Stored items from a collection »
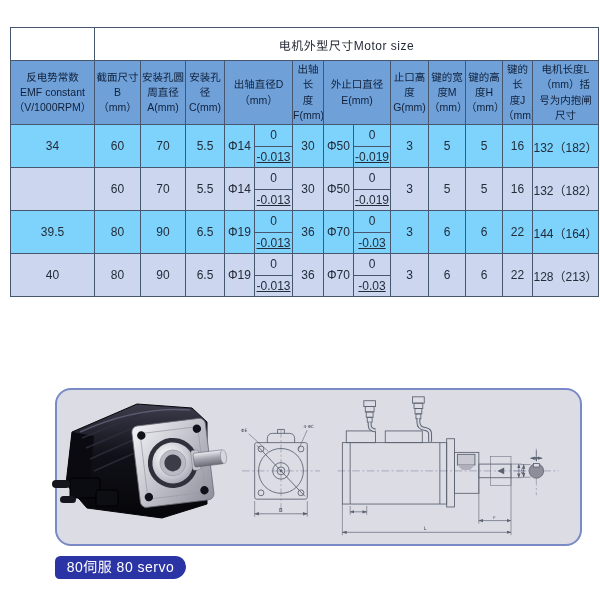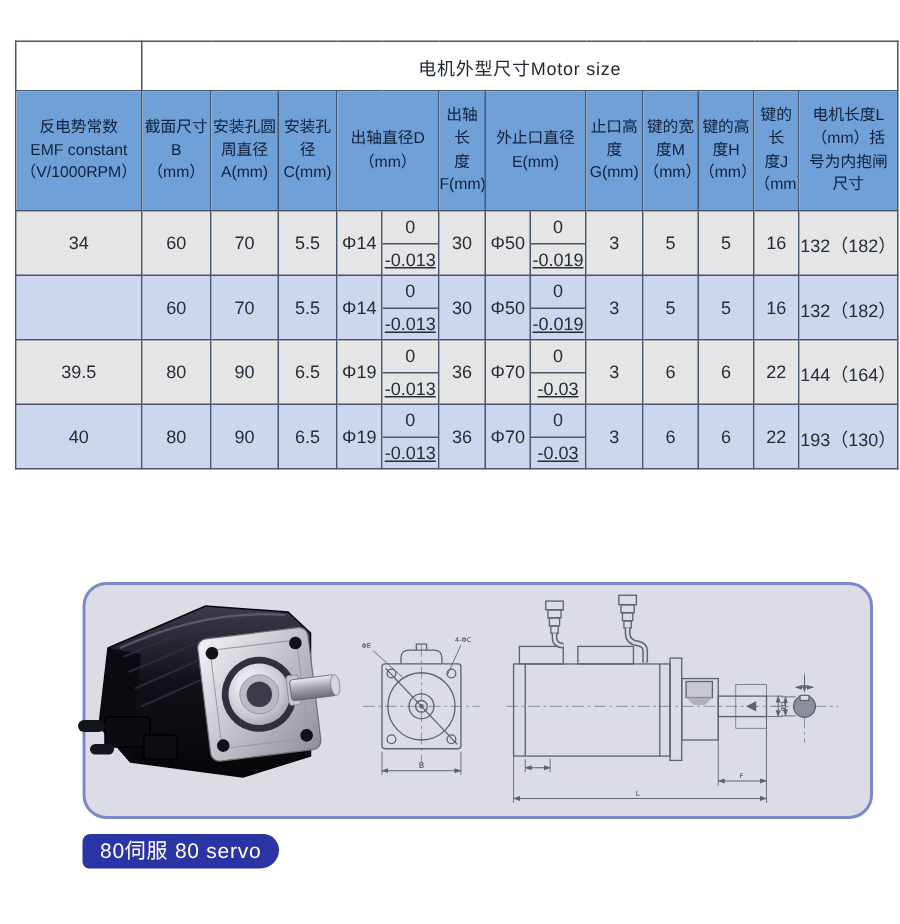--- a/index.html
+++ b/index.html
@@ -19,7 +19,7 @@
   tr.band{height:33px;}
   td.band-title{font-size:12px;color:#1f2633;background:#fff;letter-spacing:.5px;}
   td.band-empty{background:#fff;}
-  tr.head{height:80px;}
+  tr.head{height:64px;}
   tr.head td{
     background:var(--header-blue,#6fa0d8);
     font-size:10.5px;line-height:1.45;color:#10203a;white-space:pre-line;

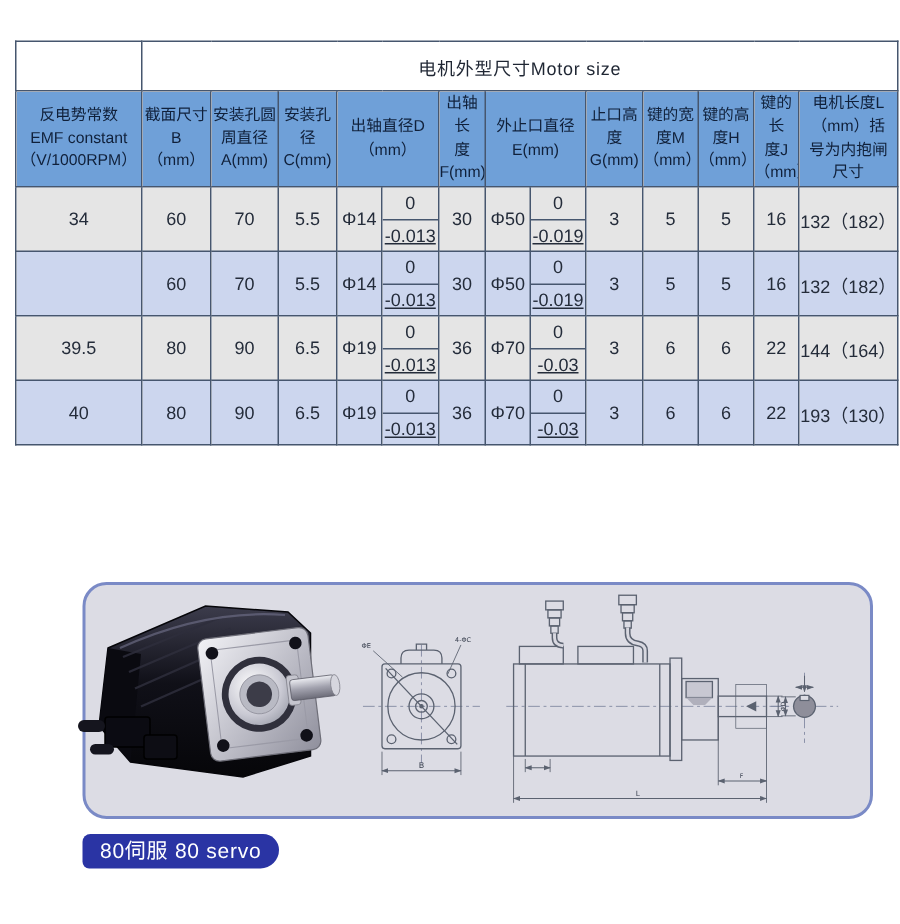--- a/index.html
+++ b/index.html
@@ -24,7 +24,7 @@
     background:var(--header-blue,#6fa0d8);
     font-size:10.5px;line-height:1.45;color:#10203a;white-space:pre-line;
   }
-  tr.data{height:42px;font-size:12px;color:#242c3a;background:#e5e5e5;}
+  tr.data{height:42px;font-size:12px;color:#242c3a;background:#7dd3fc;}
   tr.data.alt td{background:var(--row-alt-blue,#ccd6ee);}
   td.tol{padding:0;}
   .tol-top{height:21px;line-height:21px;border-bottom:1px solid var(--table-border,#46566e);}

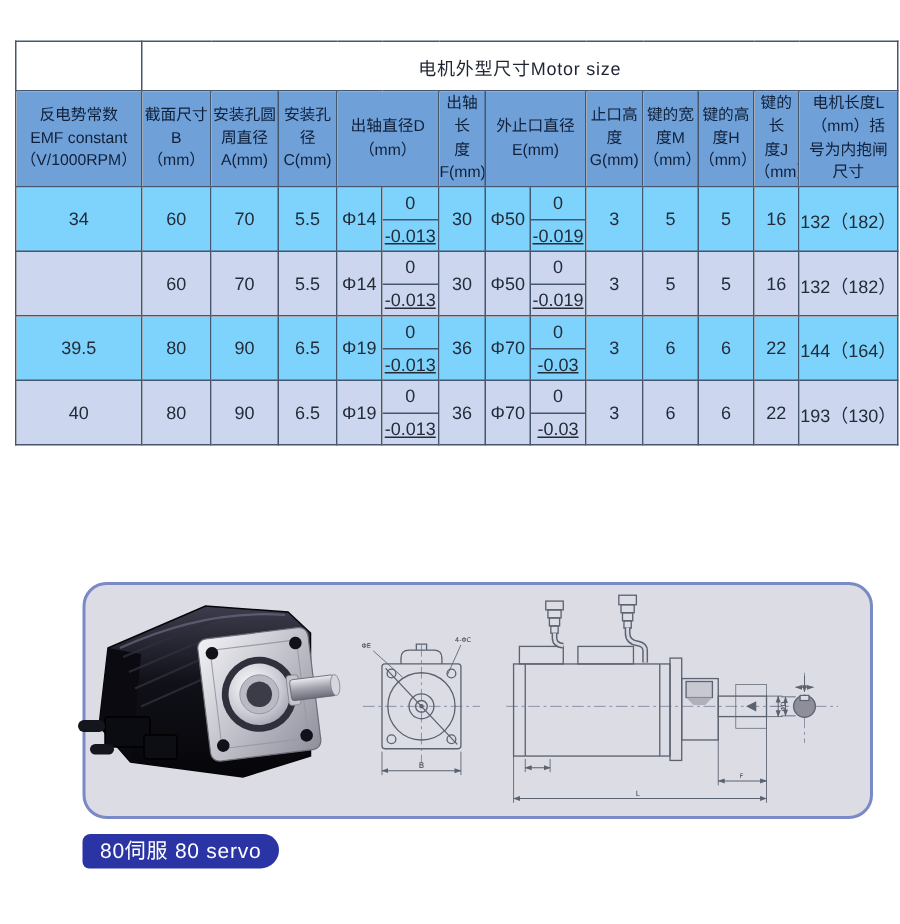--- a/index.html
+++ b/index.html
@@ -204,7 +204,7 @@
       <td>6</td>
       <td>6</td>
       <td>22</td>
-      <td>193（130）</td>
+      <td>128（213）</td>
     </tr>
   </tbody>
     </table>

BRIEF »
Please return every line of the records that contains the word "size".

YOUR SOLUTION »
   td.band-title{font-size:12px;color:#1f2633;background:#fff;letter-spacing:.5px;}
     font-size:10.5px;line-height:1.45;color:#10203a;white-space:pre-line;
     font-size:10.5px;line-height:1.45;color:#10203a;white-space:pre-line;
-  tr.data{height:42px;font-size:12px;color:#242c3a;background:#e5e5e5;}
+  tr.data{height:42px;font-size:12px;color:#242c3a;background:#7dd3fc;}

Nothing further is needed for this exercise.